Figure 2.23: Entry in Cosmos DB showing successful message processing
Congratulations! You have successfully used a queue to add asynchronous processing to your application. While Cosmos DB could happily scale to any input in a loose consistency mode, this method is very useful in general for non-serverless databases or Cosmos DB in the most restrictive consistency mode. If the database has maxed out and has stopped accepting new inputs, the function would retry five times by default before putting messages onto a new queue called {current queue name}-poison. You can then have a serverless function process those, possibly putting them into an archive and sending out an alert.
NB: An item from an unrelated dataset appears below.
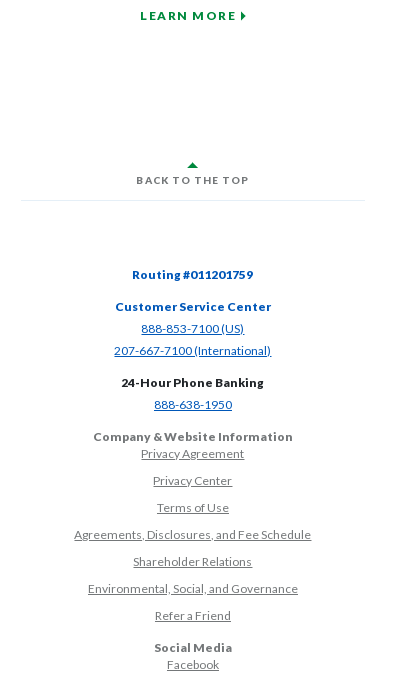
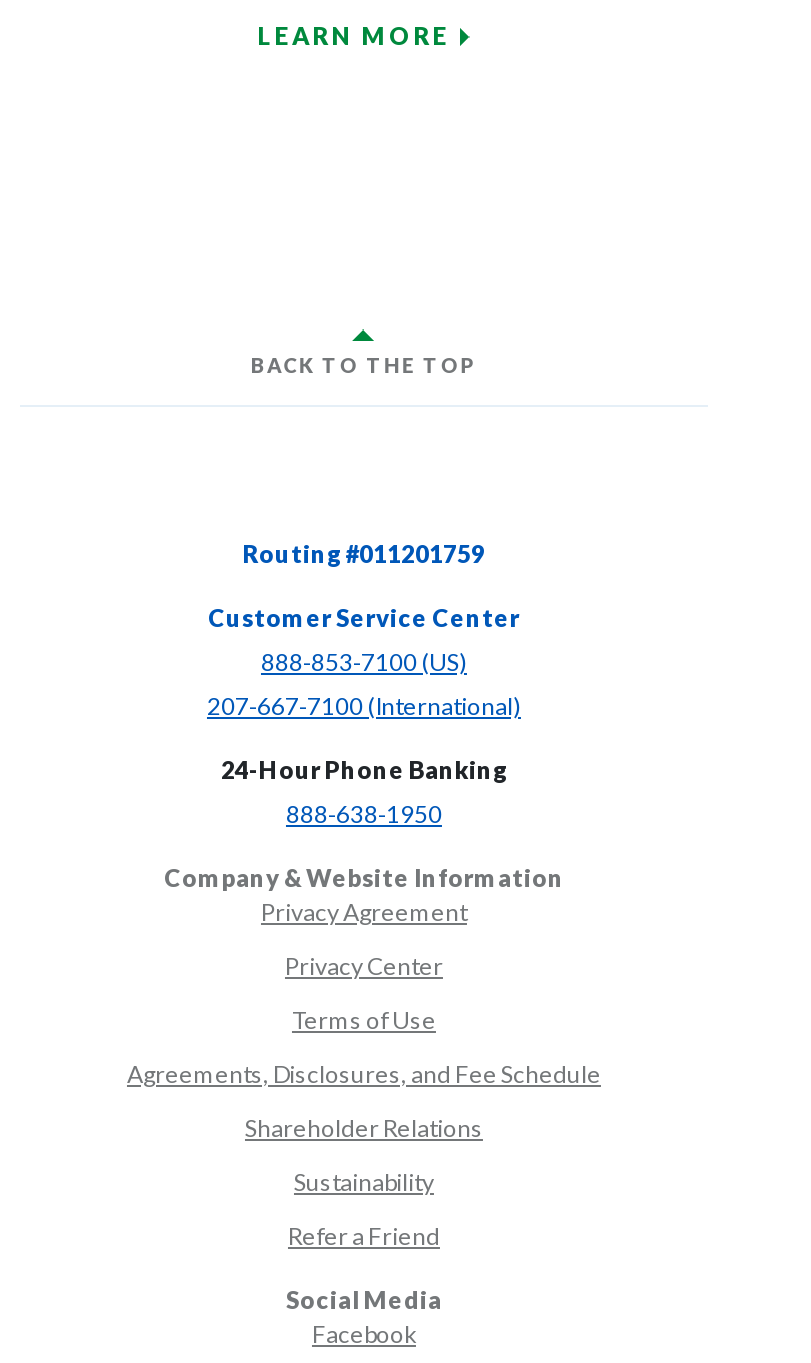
[88,581,298,596] Environmental, Social, and Governance -> [294,1167,434,1197] Sustainability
You can also increase the time between retries on failed executions to further reduce the load on the database by adding the following to the host.json file:
{
"queues":
{
"visibilityTimeout" : "00:01:00",
}
}
This sets the retry time to one minute, by which time the database would usually have recovered. Other possibilities include hosting the function on a non-consumption plan to prevent it horizontally scaling at all, but that's not ideal as the backlog of messages may simply keep growing without anything apparently being wrong. It's probably better to allow the messages to reach the poison queue in that situation and be handled specifically.